Aussitôt né, aussitôt trié. Les mâles sont castrés pour ne pas donner de goût à la viande, les queues sont coupées… Ça ne vous plaît pas ? Vous grognez ? Vous criez ? On vous coupe la queue. Le petit cochon qui s’ennuie a quelquefois envie de jouer et de croquer la queue du voisin par dépit. Pas question ! On lime les dents. Imaginez que, dans les abattoirs, on dit : « Un cochon qui arrive avec sa queue à l’abattoir c’est le signe d’un bon élevage » ; on ajoute, « c’est rare, extrêmement rare ». Commence alors l’engraissement, comme on l’a vu, de ces petites usines à viande. Dans les bâtiments, c’est noir, sans espoir de voir le jour : il pourrait y avoir des risques de cannibalisme. Enfermés, les animaux pourraient se battre parce que cette vie dans cet univers concentrationnaire les répugne, on les comprend. Ce sont des animaux fouineurs, qui aiment retourner la terre, mâchouiller, manipuler, sur caillebotis, dans 2 mètres carrés, c’est impossible.
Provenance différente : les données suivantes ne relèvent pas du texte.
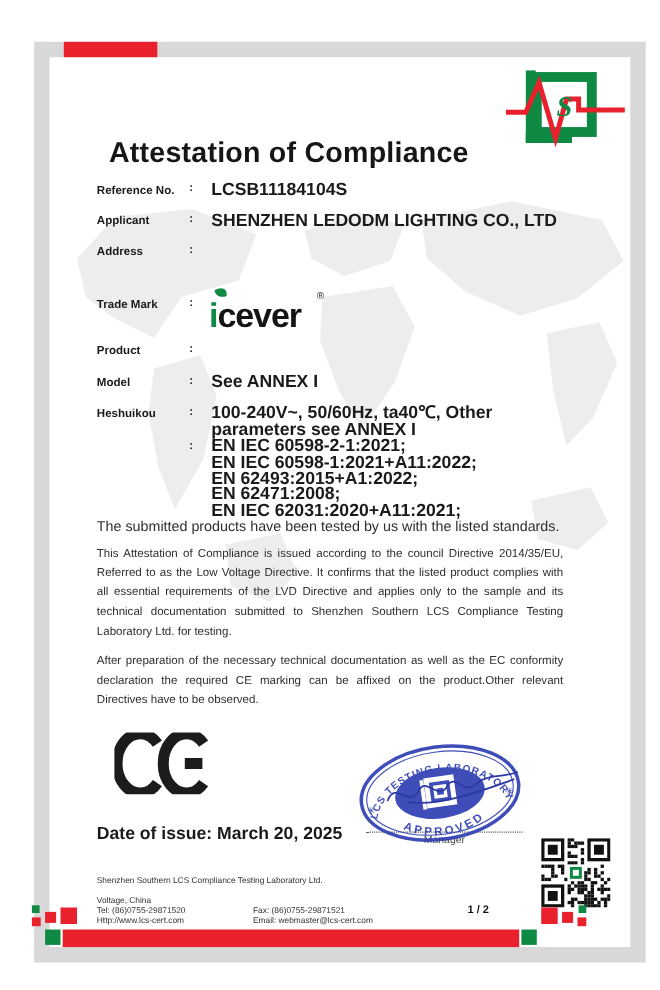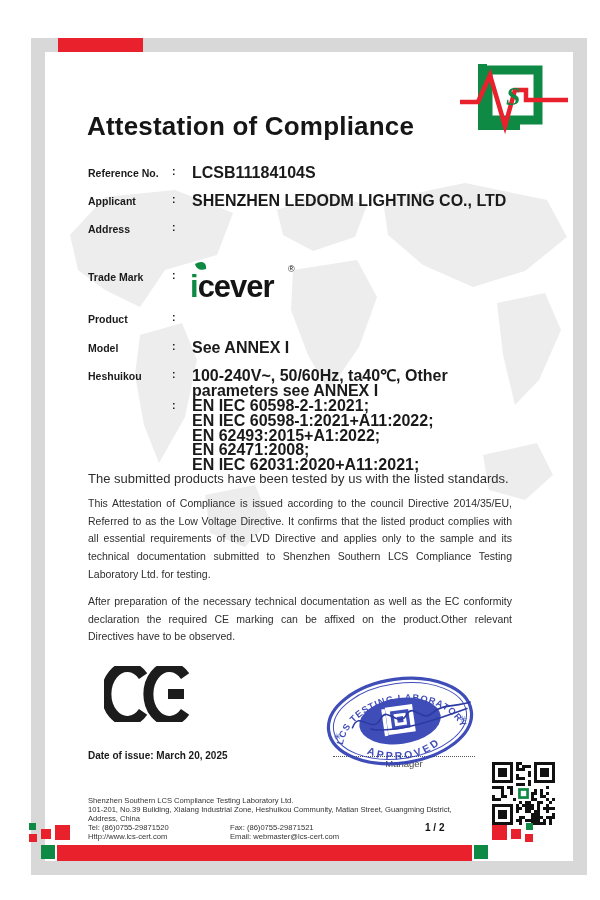"Attestation of Compliance" .title { margin: 0 -> 12px }
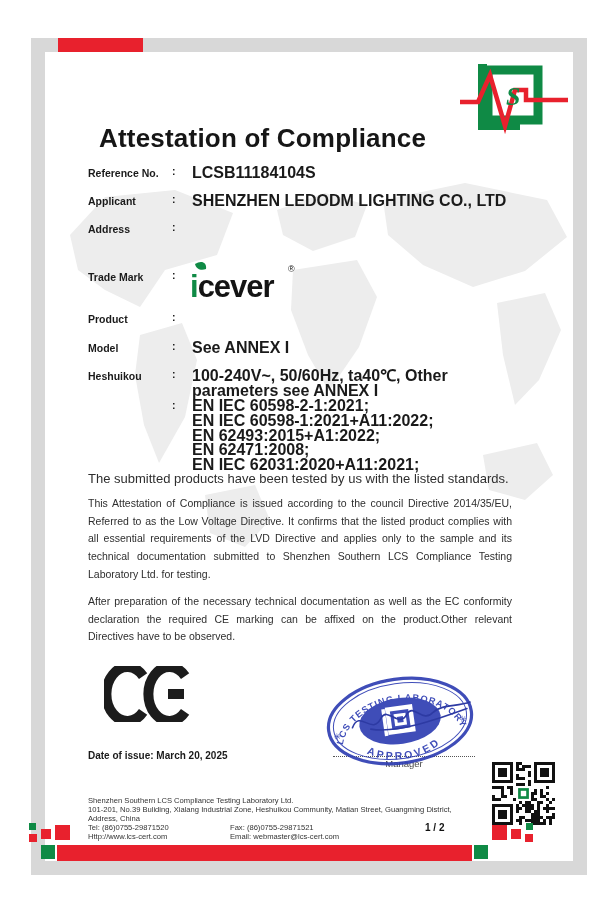"Date of issue: March 20," .date-line { font-size: 10px -> 16px }
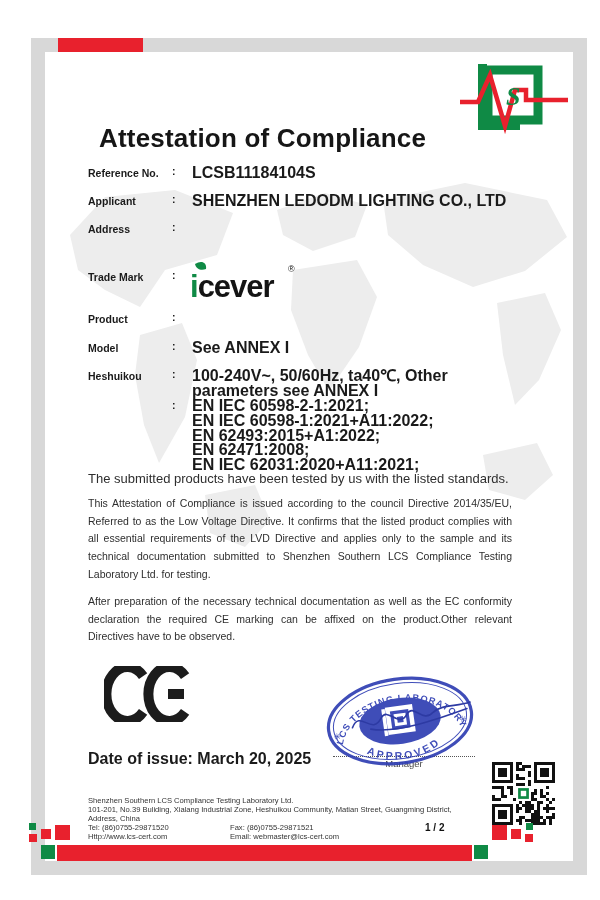"101-201, No.39 Buliding, Xialang" div.abs { html: <div>101-201, No.39 Buliding, Xialang Industrial Zone, Heshuikou Community, Matian Street, Guangming District,</div> -> none }
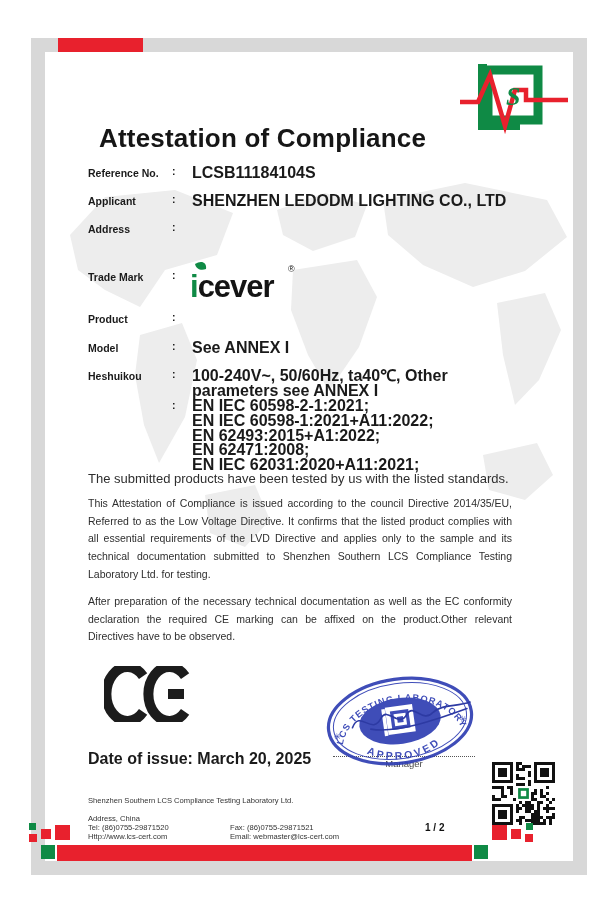"Address, China" div.abs { text: Address -> Voltage }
Certains éleveurs résistent, je vous l’ai dit. En France, ils représentent 1 % à considérer que les cochons doivent être élevés en plein air. Prenons l’exemple de la maison Laborie, charcutier de père en fils depuis trois générations, à Parlan, dans le Cantal, un village d’irréductibles Auvergnats, résistant à la mondialisation et à l’envahisseur polonais ou hongrois. Les cochons vivent aux frontières du Cantal, entre Lot et Corrèze. Ils pataugent dans la gadoue avec délice, remuent la terre à l’envi : douze mois de plein air au minimum. Certes, dans la gamelle, il s’agit tristement du même mélange de céréales et d’oléagineux que celui des élevages industriels, et leur race n’est qu’un mélange de Land Race, Large White et Duroc (race américaine). Néanmoins, ils produisent des saucissons et des jambons secs d’exception, installés dans des séchoirs à l’air libre à 750 mètres d’altitude. Laurent Laborie bichonne ses jambons avec amour, les masse, les asperge de gros sel à la main et les laisse sécher de douze à dix-huit mois. Il est fier, il a obtenu le titre de producteur du « plus gros jambon sec du monde », 29 kg, vingt-trois mois de séchage. On en mangerait ! Il produit également des jambons blancs, à partir d’un seul cochon affiné pendant trois semaines, ourlés d’un beau gras transparent ; on le regarde, on a faim. Le jambon industriel, lui, est fabriqué avec un agglomérat de morceaux, baratté en quelques heures et fabriqué en moins d’une journée à base d’eau et de polyphosphate : du jambon polyphosphaté. Les industriels prétendent qu’il n’existe plus sur le marché, alors qu’en retirant certains jambons blancs de leurs emballages en plastique, on a la surprise de voir goutter hors du sachet un liquide particulièrement salé. Il y en a moins, c’est vrai, mais malheureusement, il existe encore. La maison Laborie n’est pas la seule, et quand je pense aux saucissons, je pense avec émotion à ceux de la maison Marion, à Saint-Martial, sur le mont Gerbier de Jonc.